TASK TO COMPLETE: Go through the listing that follows and write it out exactly. Drop the pictures.

TASK INPUTS:
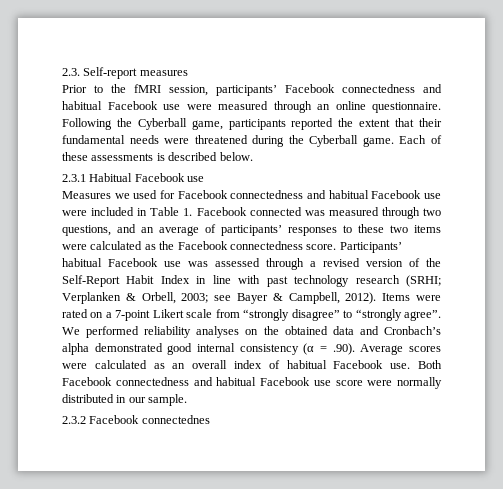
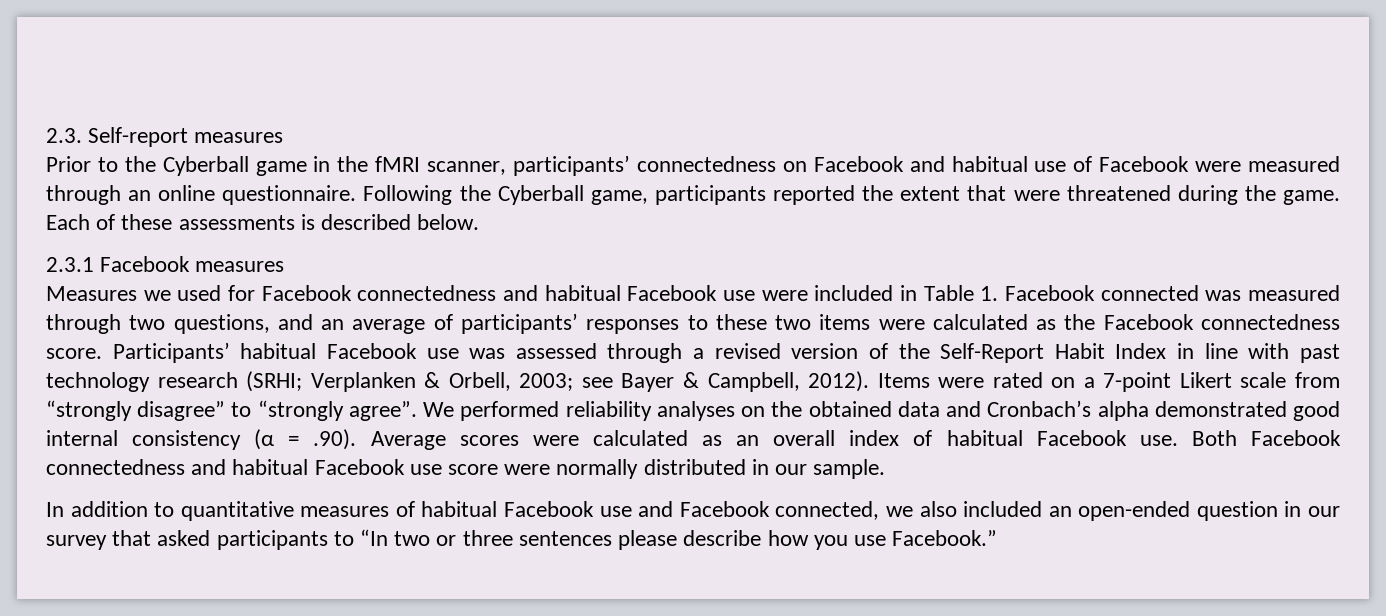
- Prior to the fMRI session, participants’ Facebook connectedness and habitual Facebook use were measured through an online questionnaire.
+ Prior to the Cyberball game in the fMRI scanner, participants’ connectedness on Facebook and habitual use of Facebook were measured through an online questionnaire.
- Following the Cyberball game, participants reported the extent that their fundamental needs were threatened during the Cyberball game.
+ Following the Cyberball game, participants reported the extent that were threatened during the game.
- 2.3.1 Habitual Facebook use
+ 2.3.1 Facebook measures
- 2.3.2 Facebook connectednes
+ In addition to quantitative measures of habitual Facebook use and Facebook connected, we also included an open-ended question in our survey that asked participants to “In two or three sentences please describe how you use Facebook.”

FINISHED EXERCISE:
- Prior to the fMRI session, participants’ Facebook connectedness and habitual Facebook use were measured through an online questionnaire.
+ Prior to the Cyberball game in the fMRI scanner, participants’ connectedness on Facebook and habitual use of Facebook were measured through an online questionnaire.
- Following the Cyberball game, participants reported the extent that their fundamental needs were threatened during the Cyberball game.
+ Following the Cyberball game, participants reported the extent that were threatened during the game.
- 2.3.1 Habitual Facebook use
+ 2.3.1 Facebook measures
- 2.3.2 Facebook connectednes
+ In addition to quantitative measures of habitual Facebook use and Facebook connected, we also included an open-ended question in our survey that asked participants to “In two or three sentences please describe how you use Facebook.”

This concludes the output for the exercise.